[[ Extracted entries open ]]

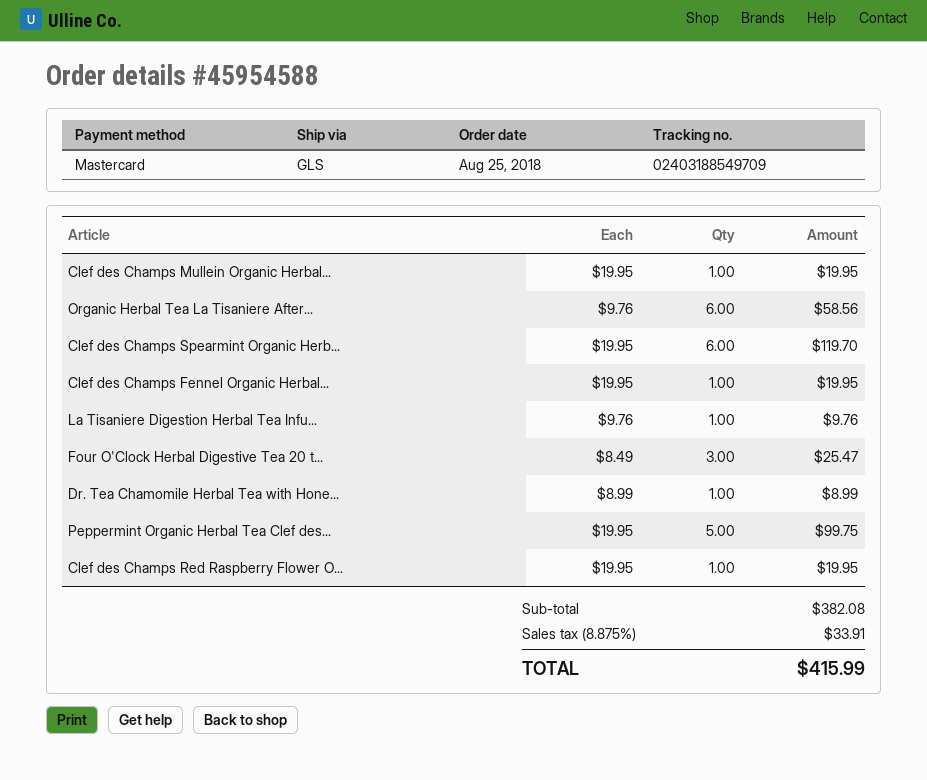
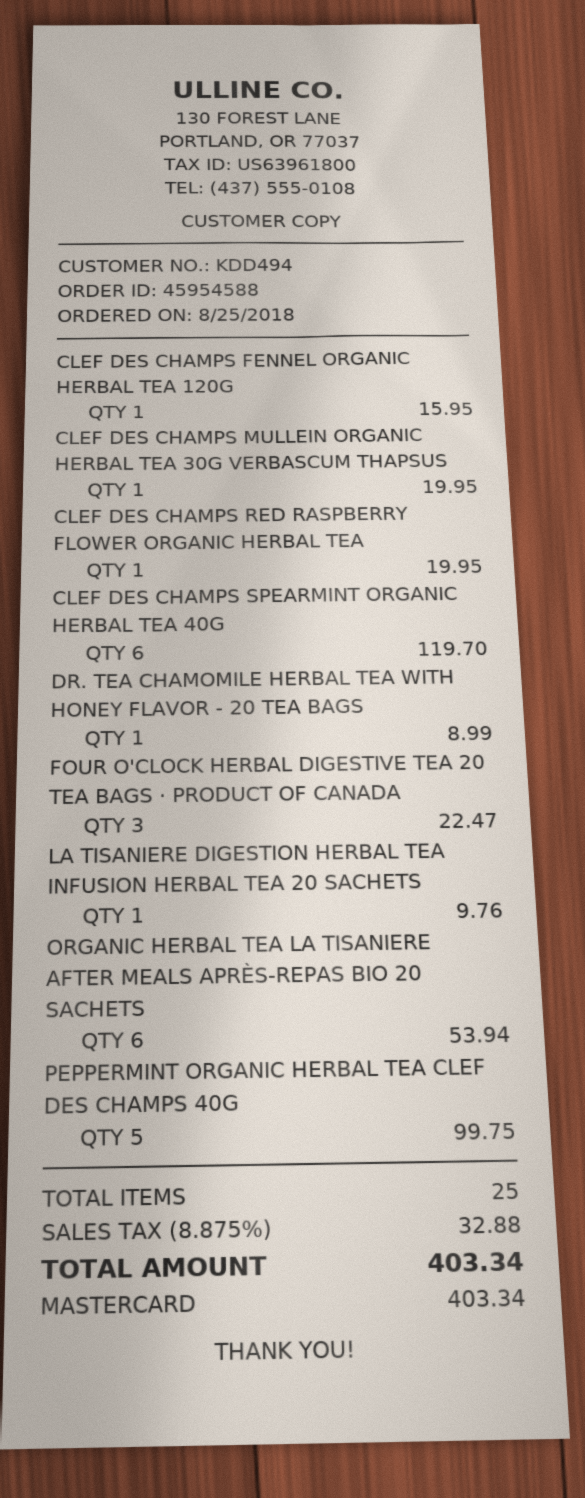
Organic Herbal Tea La Tisaniere After...: 6 for 58.56 -> 6 for 53.94
Clef des Champs Fennel Organic Herbal...: 1 for 19.95 -> 1 for 15.95
Four O'Clock Herbal Digestive Tea 20 t...: 3 for 25.47 -> 3 for 22.47
tax: 8.875% = 33.91 -> 8.875% = 32.88
total: 415.99 -> 403.34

[[ Extracted entries closed ]]

Each line from the one that contains "Clef des Champs" through the end of the records must be repeated exactly. No other line belongs in the answer.

(Exercise answer):
Clef des Champs Fennel Organic Herbal...: 1 for 19.95 -> 1 for 15.95
Four O'Clock Herbal Digestive Tea 20 t...: 3 for 25.47 -> 3 for 22.47
tax: 8.875% = 33.91 -> 8.875% = 32.88
total: 415.99 -> 403.34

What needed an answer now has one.